Amazon Bedrock Projects API: finally assigning GenAI costs by team and project
Introduction
AWS has introduced the Projects API in Amazon Bedrock (Mantle engine, compatible with OpenAI), allowing organizations to isolate GenAI workloads by project, team, or environment. Each project comes with its own IAM permissions and cost allocation tags, providing granular visibility into inference spending.
This marks AWS’s first concrete response to a growing challenge for FinOps teams: controlling and allocating the costs of generative AI, now the fastest-growing category of cloud spending in 2026.
What’s changing?
Until now, all Bedrock inference requests within a single AWS account were grouped into one cost bucket in Cost Explorer. As a result, it was nearly impossible to attribute spending by team, product, or environment without building complex custom instrumentation.
The Projects API introduces a “project” concept within Bedrock, acting as a logical container for GenAI workloads. In practice, a project can receive:
- Custom AWS tags for cost allocation (for example: Team=data, Project=client-chatbot)
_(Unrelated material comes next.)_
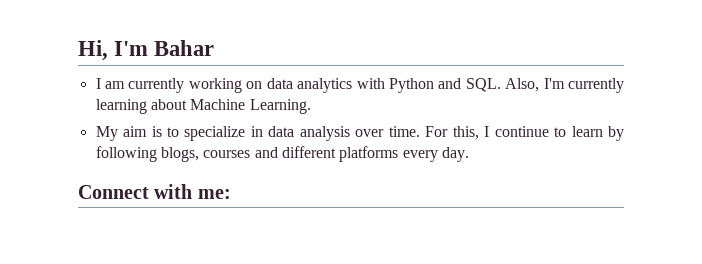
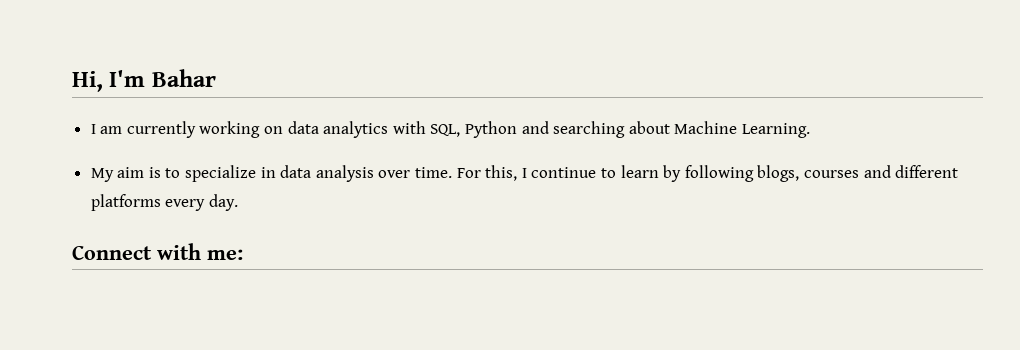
(385, 83) none -> [430,124,461,137] SQL,
[465,78,624,93] [95,99,147,114] SQL. Also, I'm currently learning -> [553,121,626,138] searching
- Dedicated IAM policies to control access by application or team
- Complete isolation from other projects within the same AWS account
Technically, projects run on Bedrock’s Mantle engine, which exposes APIs compatible with OpenAI (Responses API and Chat Completions API). For organizations already integrated with OpenAI, migration is therefore almost seamless.
Why this matters for FinOps
Generative AI spending has become the fastest-growing cost category on AWS in 2026. Yet most organizations still lack visibility into who is consuming what within Bedrock.
The Projects API changes that dynamic in four key ways:
- Chargeback and showback for AI costs: allocate inference spending to the correct cost centers without building internal tracking tools.
- Team-level budgets and alerts: configure AWS Budgets for individual Bedrock projects and trigger alerts before spending exceeds limits.
- Waste detection: identify teams using premium models (such as Claude Opus) for tasks that do not require them.
- Model decision management: compare the cost per task across models and justify moving to more economical alternatives.